Asked if Mayor Emanuel committed to a percentage of jobs for blacks, Gardner said he wants half of those working on city construction sites to be African Americans.
Gardner said he is not against other ethnic groups working “but not at the expense of black families who can’t feed their children, young black men escaping into drugs and narcotics…no jobs and drug business very, very high and that should stop.”
Gardner told Mayor Emanuel that he holds him “personally responsible to bring about changes” and doesn’t see why unions can’t hire African American journeymen on city construction sites.
Having personally looked at several construction sites in black communities, Gardner said many times black contractors bid on jobs but are “bypassed” and “somehow those journeymen who somehow the unions send out are not African American.
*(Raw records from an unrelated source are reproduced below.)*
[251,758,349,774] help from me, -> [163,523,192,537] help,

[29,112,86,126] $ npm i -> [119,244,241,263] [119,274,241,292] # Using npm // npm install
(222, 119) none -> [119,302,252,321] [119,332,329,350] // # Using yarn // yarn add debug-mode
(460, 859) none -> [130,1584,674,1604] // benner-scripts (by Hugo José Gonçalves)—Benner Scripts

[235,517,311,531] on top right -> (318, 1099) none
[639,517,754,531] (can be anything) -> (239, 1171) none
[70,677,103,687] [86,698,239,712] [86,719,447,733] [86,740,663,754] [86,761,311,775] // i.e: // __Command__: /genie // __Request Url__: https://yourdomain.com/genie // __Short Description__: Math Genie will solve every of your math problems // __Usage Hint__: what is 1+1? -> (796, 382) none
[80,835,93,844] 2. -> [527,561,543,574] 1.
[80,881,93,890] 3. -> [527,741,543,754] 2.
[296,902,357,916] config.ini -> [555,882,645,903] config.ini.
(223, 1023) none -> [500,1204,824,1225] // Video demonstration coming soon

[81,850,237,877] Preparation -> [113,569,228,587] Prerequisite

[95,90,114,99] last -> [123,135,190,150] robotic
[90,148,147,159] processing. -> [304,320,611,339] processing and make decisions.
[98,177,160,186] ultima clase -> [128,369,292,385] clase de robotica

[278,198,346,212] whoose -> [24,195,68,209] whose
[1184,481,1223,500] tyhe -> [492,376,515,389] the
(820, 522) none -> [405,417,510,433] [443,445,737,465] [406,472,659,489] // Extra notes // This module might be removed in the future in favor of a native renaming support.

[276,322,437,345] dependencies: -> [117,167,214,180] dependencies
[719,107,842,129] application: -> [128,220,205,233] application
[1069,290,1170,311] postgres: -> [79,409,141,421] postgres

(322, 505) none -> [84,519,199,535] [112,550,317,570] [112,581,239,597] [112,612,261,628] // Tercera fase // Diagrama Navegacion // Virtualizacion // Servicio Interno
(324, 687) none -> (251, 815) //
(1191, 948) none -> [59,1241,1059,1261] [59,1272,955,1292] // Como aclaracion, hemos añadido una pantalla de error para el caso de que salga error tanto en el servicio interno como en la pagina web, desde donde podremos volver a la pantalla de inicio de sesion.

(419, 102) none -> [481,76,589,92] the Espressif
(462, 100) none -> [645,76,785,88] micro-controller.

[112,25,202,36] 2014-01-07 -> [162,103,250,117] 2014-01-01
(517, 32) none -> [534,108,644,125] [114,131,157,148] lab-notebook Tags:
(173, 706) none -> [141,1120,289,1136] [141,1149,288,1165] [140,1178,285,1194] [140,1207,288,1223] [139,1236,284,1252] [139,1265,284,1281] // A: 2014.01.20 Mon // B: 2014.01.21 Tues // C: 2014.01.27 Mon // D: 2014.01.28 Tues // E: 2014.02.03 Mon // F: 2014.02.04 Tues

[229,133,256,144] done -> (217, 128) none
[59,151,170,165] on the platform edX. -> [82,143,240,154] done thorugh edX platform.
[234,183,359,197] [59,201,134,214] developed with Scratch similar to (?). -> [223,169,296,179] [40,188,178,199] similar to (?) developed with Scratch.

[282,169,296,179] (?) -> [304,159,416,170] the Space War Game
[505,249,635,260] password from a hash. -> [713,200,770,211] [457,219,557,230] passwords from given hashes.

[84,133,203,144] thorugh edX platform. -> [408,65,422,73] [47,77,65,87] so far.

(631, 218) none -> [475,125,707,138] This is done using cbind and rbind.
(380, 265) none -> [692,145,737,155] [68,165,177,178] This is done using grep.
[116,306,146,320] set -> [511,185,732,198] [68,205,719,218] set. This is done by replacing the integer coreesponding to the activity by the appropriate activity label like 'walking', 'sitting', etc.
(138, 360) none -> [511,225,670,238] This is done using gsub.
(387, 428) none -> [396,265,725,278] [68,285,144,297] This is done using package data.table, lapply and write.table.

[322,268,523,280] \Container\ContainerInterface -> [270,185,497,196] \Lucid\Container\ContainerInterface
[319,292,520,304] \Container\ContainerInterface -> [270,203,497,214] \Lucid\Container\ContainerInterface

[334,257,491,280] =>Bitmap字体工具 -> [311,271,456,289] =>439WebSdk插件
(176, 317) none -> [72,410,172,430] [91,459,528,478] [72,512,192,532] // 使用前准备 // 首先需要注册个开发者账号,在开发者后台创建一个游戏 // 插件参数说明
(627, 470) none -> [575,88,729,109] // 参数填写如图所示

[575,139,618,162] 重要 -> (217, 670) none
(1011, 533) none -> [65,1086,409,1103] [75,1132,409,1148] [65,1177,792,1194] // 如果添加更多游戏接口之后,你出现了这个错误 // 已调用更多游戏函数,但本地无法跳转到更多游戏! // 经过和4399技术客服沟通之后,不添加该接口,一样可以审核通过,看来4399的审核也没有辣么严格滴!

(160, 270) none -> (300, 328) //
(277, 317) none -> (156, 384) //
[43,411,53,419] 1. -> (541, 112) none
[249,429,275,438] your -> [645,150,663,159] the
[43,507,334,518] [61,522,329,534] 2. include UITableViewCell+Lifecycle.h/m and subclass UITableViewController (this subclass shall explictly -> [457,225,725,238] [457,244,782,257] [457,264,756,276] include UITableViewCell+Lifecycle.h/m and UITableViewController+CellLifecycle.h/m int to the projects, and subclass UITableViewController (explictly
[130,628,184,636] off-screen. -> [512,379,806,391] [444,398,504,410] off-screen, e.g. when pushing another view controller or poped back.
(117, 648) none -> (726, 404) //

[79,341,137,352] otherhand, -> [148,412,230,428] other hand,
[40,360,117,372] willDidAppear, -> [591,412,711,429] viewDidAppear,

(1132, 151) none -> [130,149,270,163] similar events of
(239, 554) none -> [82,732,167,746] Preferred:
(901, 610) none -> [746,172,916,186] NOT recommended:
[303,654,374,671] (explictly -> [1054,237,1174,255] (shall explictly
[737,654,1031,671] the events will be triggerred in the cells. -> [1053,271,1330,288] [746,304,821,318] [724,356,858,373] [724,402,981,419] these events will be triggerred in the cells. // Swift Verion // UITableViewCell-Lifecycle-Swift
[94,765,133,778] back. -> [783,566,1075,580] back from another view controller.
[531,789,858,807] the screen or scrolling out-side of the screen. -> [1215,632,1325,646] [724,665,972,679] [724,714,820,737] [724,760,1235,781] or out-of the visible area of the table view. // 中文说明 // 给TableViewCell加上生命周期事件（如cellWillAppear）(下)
They can certainly bid cheaper preventing Afro American contractors from fairly getting their fair share of business.”
Two-weeks ago, Gardner held a jobs protest in Evergreen Park where more than 2,000 people joined him in support; however, Mayor James Sexton has been working with Gardner and the two major developers of the 92nd to 95th and Western construction site, Meijer’s and Menards, to get as many blacks hired as possible.